The Democrat-controlled U.S. House of Representatives passed a measure that would halt rules slated for implementation in July and reinstate Obama administration-era regulations on how to deal with the debt loads of students with useless degrees.
The bill passed by a 231-180 vote, largely with Democrats in support of the legislation.
The vote centered on the “borrower defense to repayment” law, which lets defrauded students cancel their loans. The 1990s-era law caught renewed attention after the 2015 collapse of the for-profit Corinthian Colleges.
But critics say the law’s new regulations under Education Department Secretary Betsy DeVos would make it much tougher for borrowers to discharge their loans.
They already contend the DeVos-led department has granted far too few applications. As of last April, the number of approvals held steady at less than 50,000, even as pending applications grew. The DeVos department also allegedly forgives too few loans under a loan forgiveness program for teachers, nurses and other public sector workers, critics say, pointing at a 99% rejection rate.
“When you’re defrauded, you have a right to relief,” Rep. Susie Lee, a Democrat from Nevada, said in a press conference after Thursday’s vote. On Twitter /zigman2/quotes/203180645/composite TWTR +1.34% , Lee had said it was “almost impossible” for borrowers to get a discharge under the DeVos rules.
The bill to block the rules still has to pass the Republican-controlled Senate, and then get signed by President Donald Trump, which might be a tall order for the bill’s supporters.

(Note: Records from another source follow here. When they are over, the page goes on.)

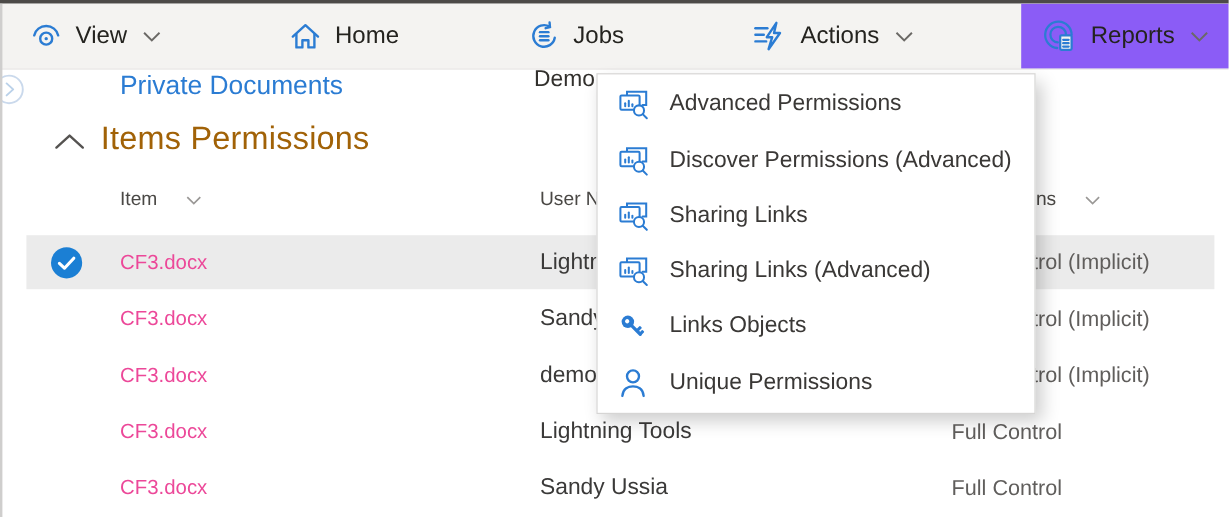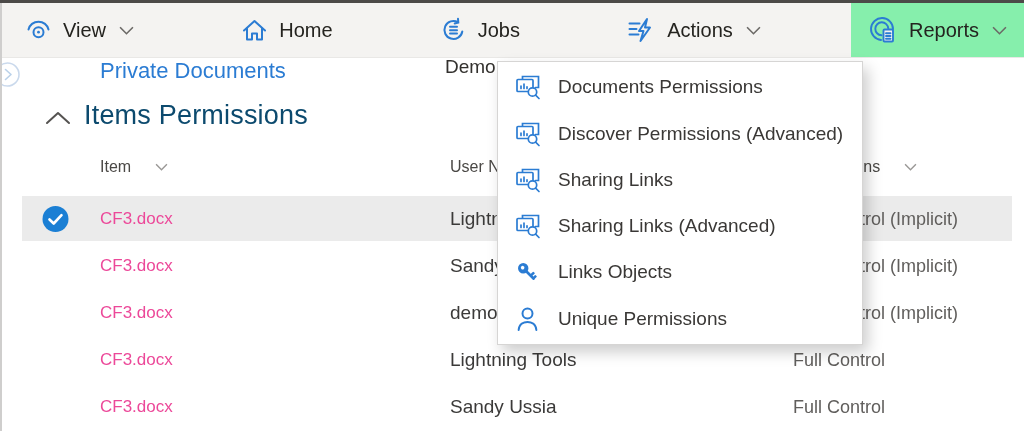--- a/index.html
+++ b/index.html
@@ -19,7 +19,7 @@
     display:flex;align-items:center;gap:11px;padding:0 17px;border:none;background:transparent;
     font-family:inherit;font-size:20px;color:#24231f;cursor:pointer;white-space:nowrap;
   }
-  .tb-btn.active{background:#86efac;}
+  .tb-btn.active{background:#8b5cf6;}
   .tb-icon{display:flex;align-items:center;}
   .tb-icon svg{display:block;}
   .chev{margin-left:2px;display:flex;align-items:center;}

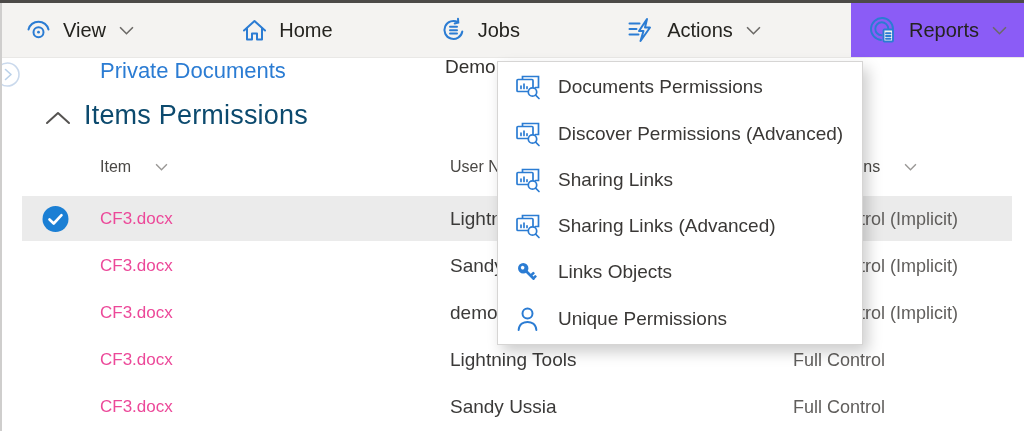--- a/index.html
+++ b/index.html
@@ -246,7 +246,7 @@
           <path d="M21.6 21.1 L25 24.5"></path>
         </svg>
       </span>
-      <span class="menu-label">Documents Permissions</span>
+      <span class="menu-label">Advanced Permissions</span>
     </div>
 
     <div class="menu-item">

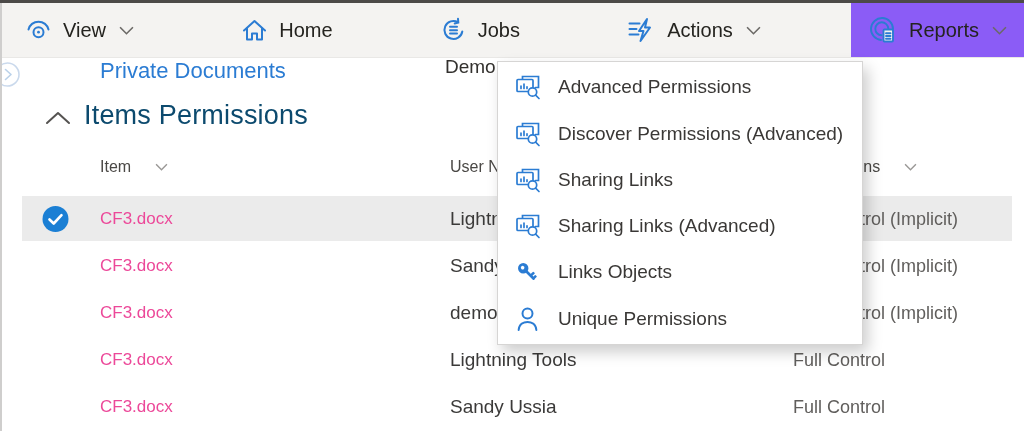--- a/index.html
+++ b/index.html
@@ -32,7 +32,7 @@
 
   .section-header{position:absolute;left:45px;top:42px;display:flex;align-items:center;gap:13px;}
   .section-chev{cursor:pointer;display:flex;align-items:center;margin-top:4px;}
-  .section-title{font-size:27px;font-weight:400;color:#0c4a6e;letter-spacing:.2px;}
+  .section-title{font-size:27px;font-weight:400;color:#a16207;letter-spacing:.2px;}
 
   .thead{position:absolute;top:100px;left:0;right:0;height:26px;font-size:16px;color:#4a4845;}
   .th{position:absolute;display:flex;align-items:center;gap:24px;cursor:pointer;white-space:nowrap;}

After the vote, Education Department press secretary Angela Morabito defended the new rules. She said the new procedures had “clear and verifiable financial triggers designed to hold institutions accountable, and it applies to nonprofit and for-profit schools alike.”

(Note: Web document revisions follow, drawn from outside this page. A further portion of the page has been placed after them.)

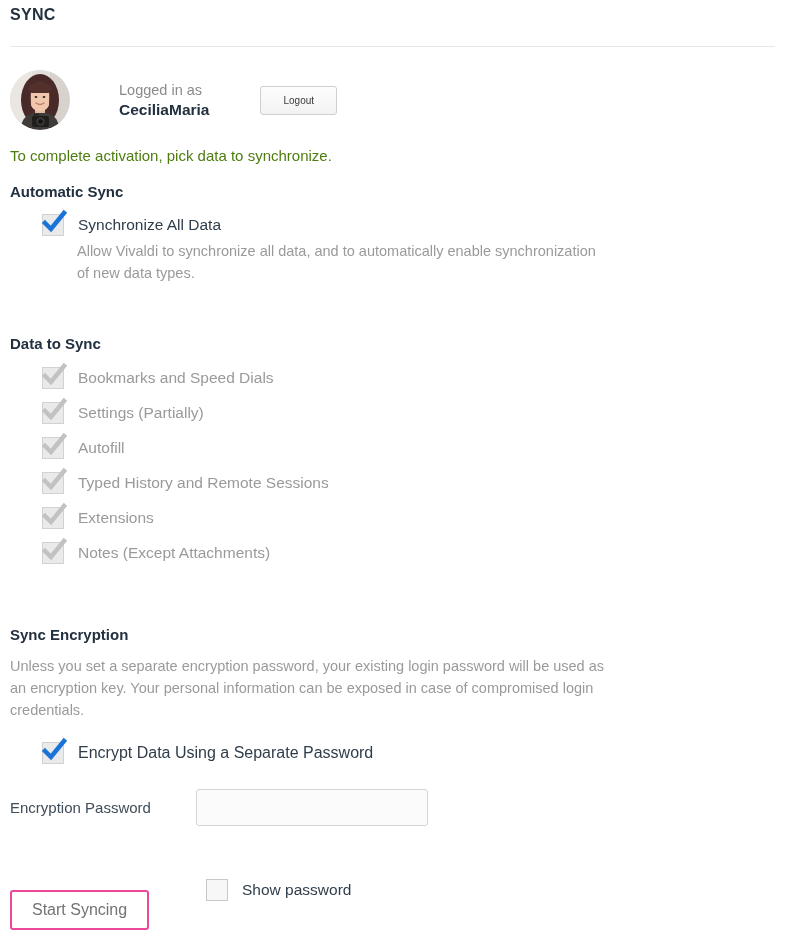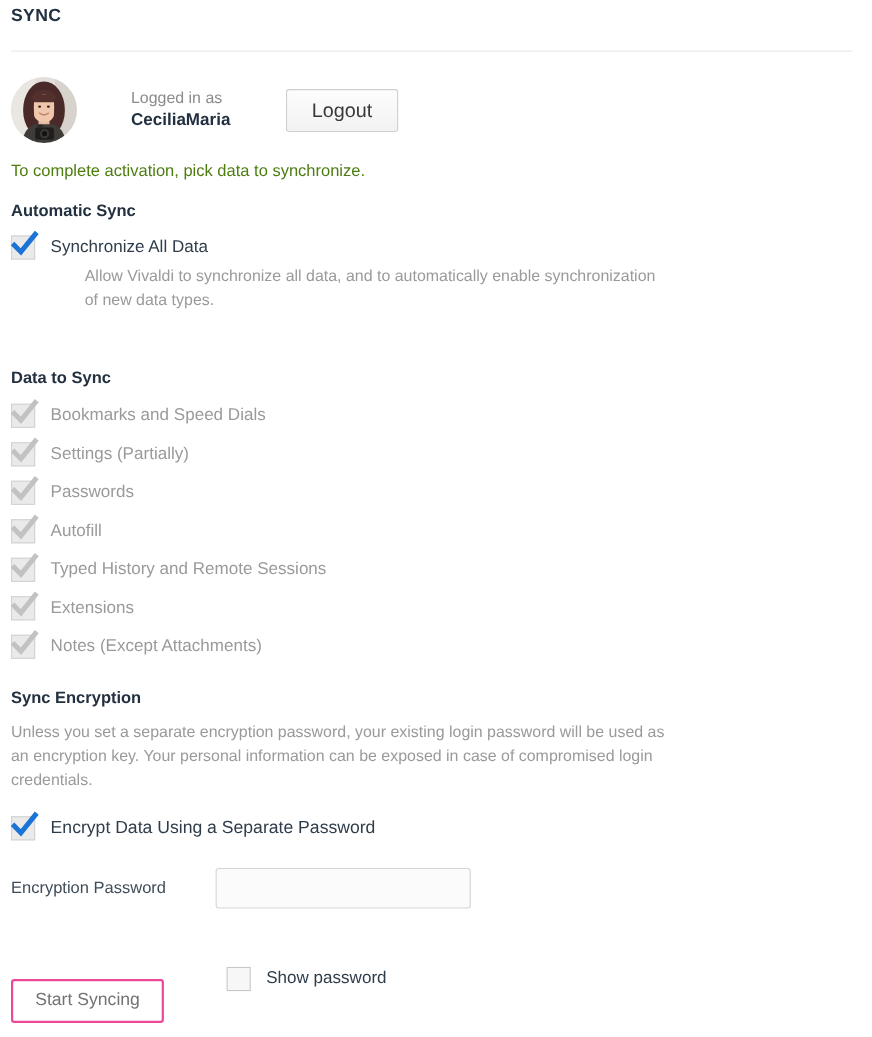--- a/index.html
+++ b/index.html
@@ -75,7 +75,7 @@
     border-radius: 3px;
     color: #3a3a3a;
     font-family: "Liberation Sans", sans-serif;
-    font-size: 18px;
+    font-size: 10px;
     padding: 8px 22px;
     cursor: pointer;
   }

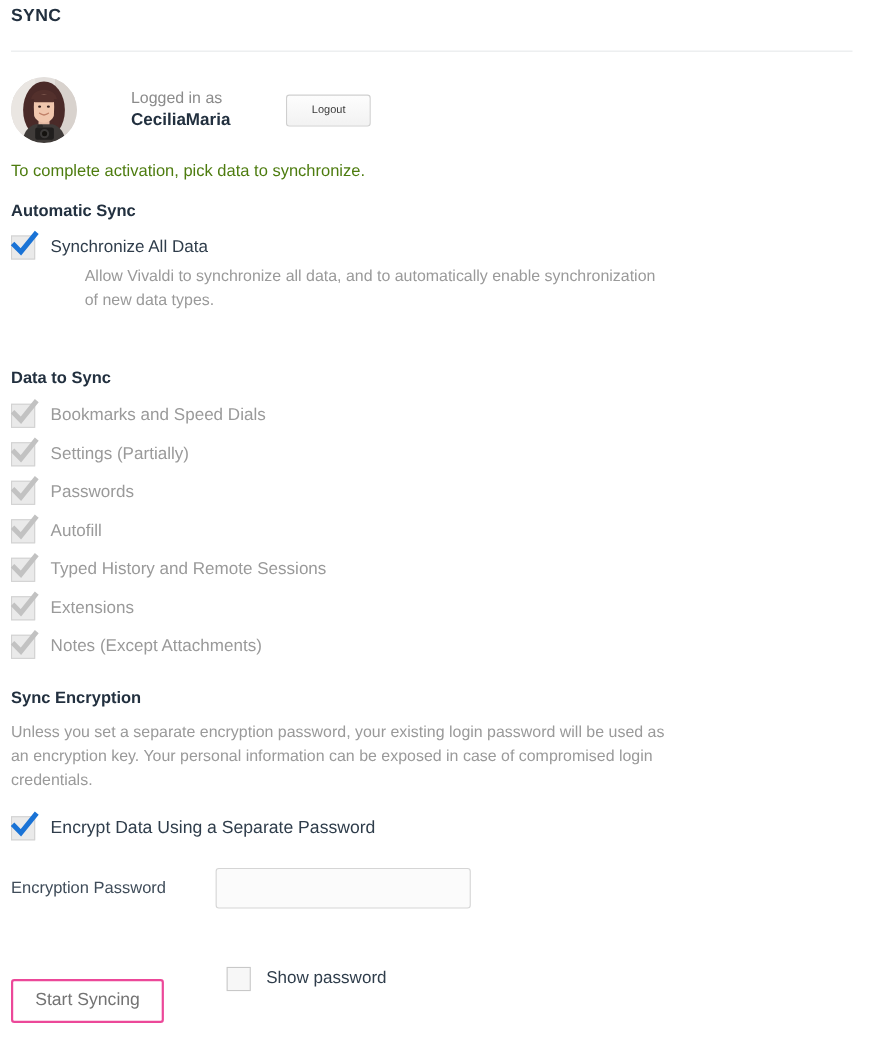--- a/index.html
+++ b/index.html
@@ -98,6 +98,7 @@
   .cb-row {
     display: flex;
     align-items: center;
+    margin-left: 32px;
   }
   .cb-box {
     position: relative;

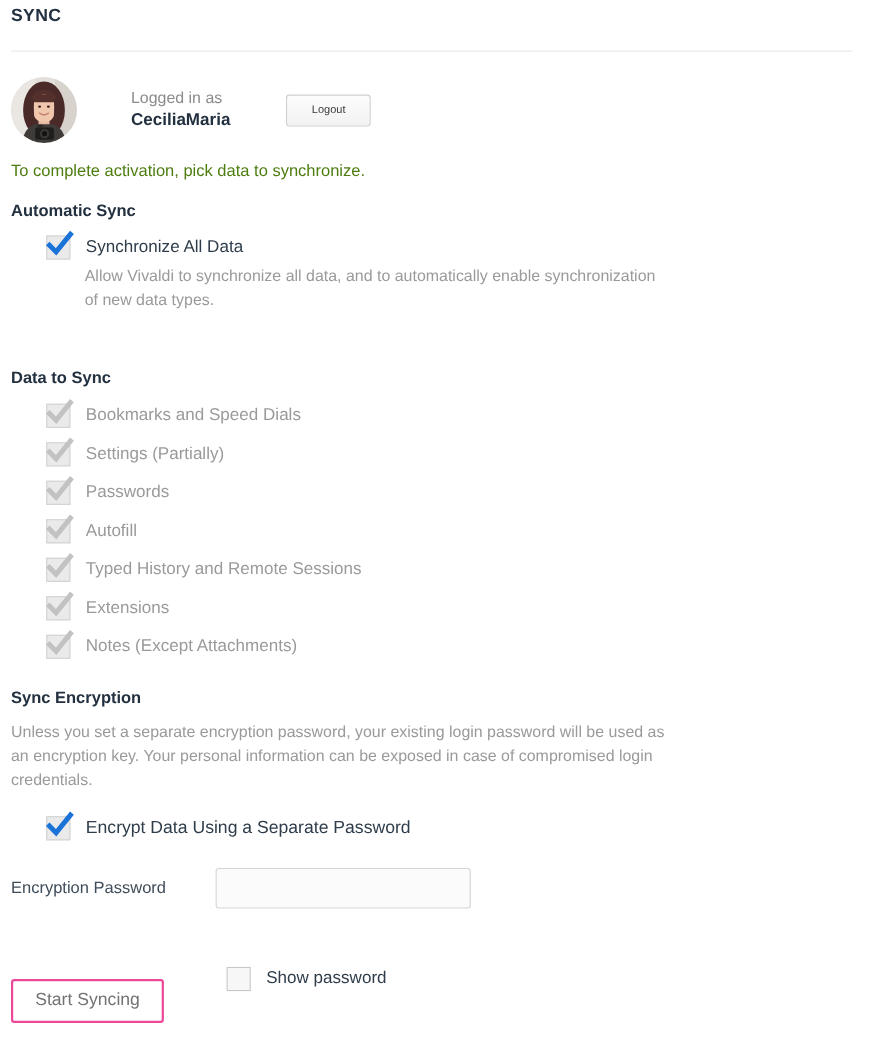--- a/index.html
+++ b/index.html
@@ -291,14 +291,6 @@
           <path d="M5 14 L11 20 L24 4" stroke="#c2c2c2" stroke-width="4.5" fill="none" stroke-linecap="square"></path>
         </svg>
       </span>
-      <span class="cb-label muted">Passwords</span>
-    </div>
-    <div class="cb-row">
-      <span class="cb-box">
-        <svg viewBox="0 0 28 28" xmlns="http://www.w3.org/2000/svg">
-          <path d="M5 14 L11 20 L24 4" stroke="#c2c2c2" stroke-width="4.5" fill="none" stroke-linecap="square"></path>
-        </svg>
-      </span>
       <span class="cb-label muted">Autofill</span>
     </div>
     <div class="cb-row">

She said the rule “corrects the overreach of the prior administration, gives students and borrowers the relief that they’re owed, and restores fairness and due process, saving taxpayers $11.1 billion over 10 years.”

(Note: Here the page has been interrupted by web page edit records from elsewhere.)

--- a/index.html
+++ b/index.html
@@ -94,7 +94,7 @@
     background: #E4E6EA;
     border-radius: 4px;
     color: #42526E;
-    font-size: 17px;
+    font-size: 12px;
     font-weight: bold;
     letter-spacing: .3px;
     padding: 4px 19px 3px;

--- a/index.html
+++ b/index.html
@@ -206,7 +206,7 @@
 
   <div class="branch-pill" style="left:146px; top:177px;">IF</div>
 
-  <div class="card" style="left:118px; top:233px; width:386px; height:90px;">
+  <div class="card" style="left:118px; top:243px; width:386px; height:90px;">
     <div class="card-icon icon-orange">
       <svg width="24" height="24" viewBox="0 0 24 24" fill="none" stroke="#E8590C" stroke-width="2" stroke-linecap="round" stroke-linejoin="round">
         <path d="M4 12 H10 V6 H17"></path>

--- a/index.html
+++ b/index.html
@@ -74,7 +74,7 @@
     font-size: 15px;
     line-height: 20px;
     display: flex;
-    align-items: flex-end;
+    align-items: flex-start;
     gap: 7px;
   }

While the fight continues on which rules will apply to the borrower defense law, there’s some good news from the IRS for borrowers who get a loan discharge.
Student loan cancellations can result in taxable income, but there are exceptions.
Until Wednesday, one of those exceptions was for former students who used the borrower defense rule to discharge loans from Corinthian Colleges, and the American Career Institutes, a for-profit school that closed in 2013.
Now, the IRS said students successfully using the borrower defense to wipe away debt from any school do not have to report the amount of the discharged loan in their income return.
Borrower advocates applauded the move, and but said the Education Department needs to grant more borrower defense applications.
“When the government discharges a federal loan because a student was defrauded, it is common sense that the student should not be taxed on the relief,” said Aaron Ament, the president of Student Defense, a nonprofit founded by former Obama-era Department of Education staffers.
“At least we now know that, if claims ever are granted, at the end of the day borrowers will not suffer large, and potentially debilitating, tax bills.”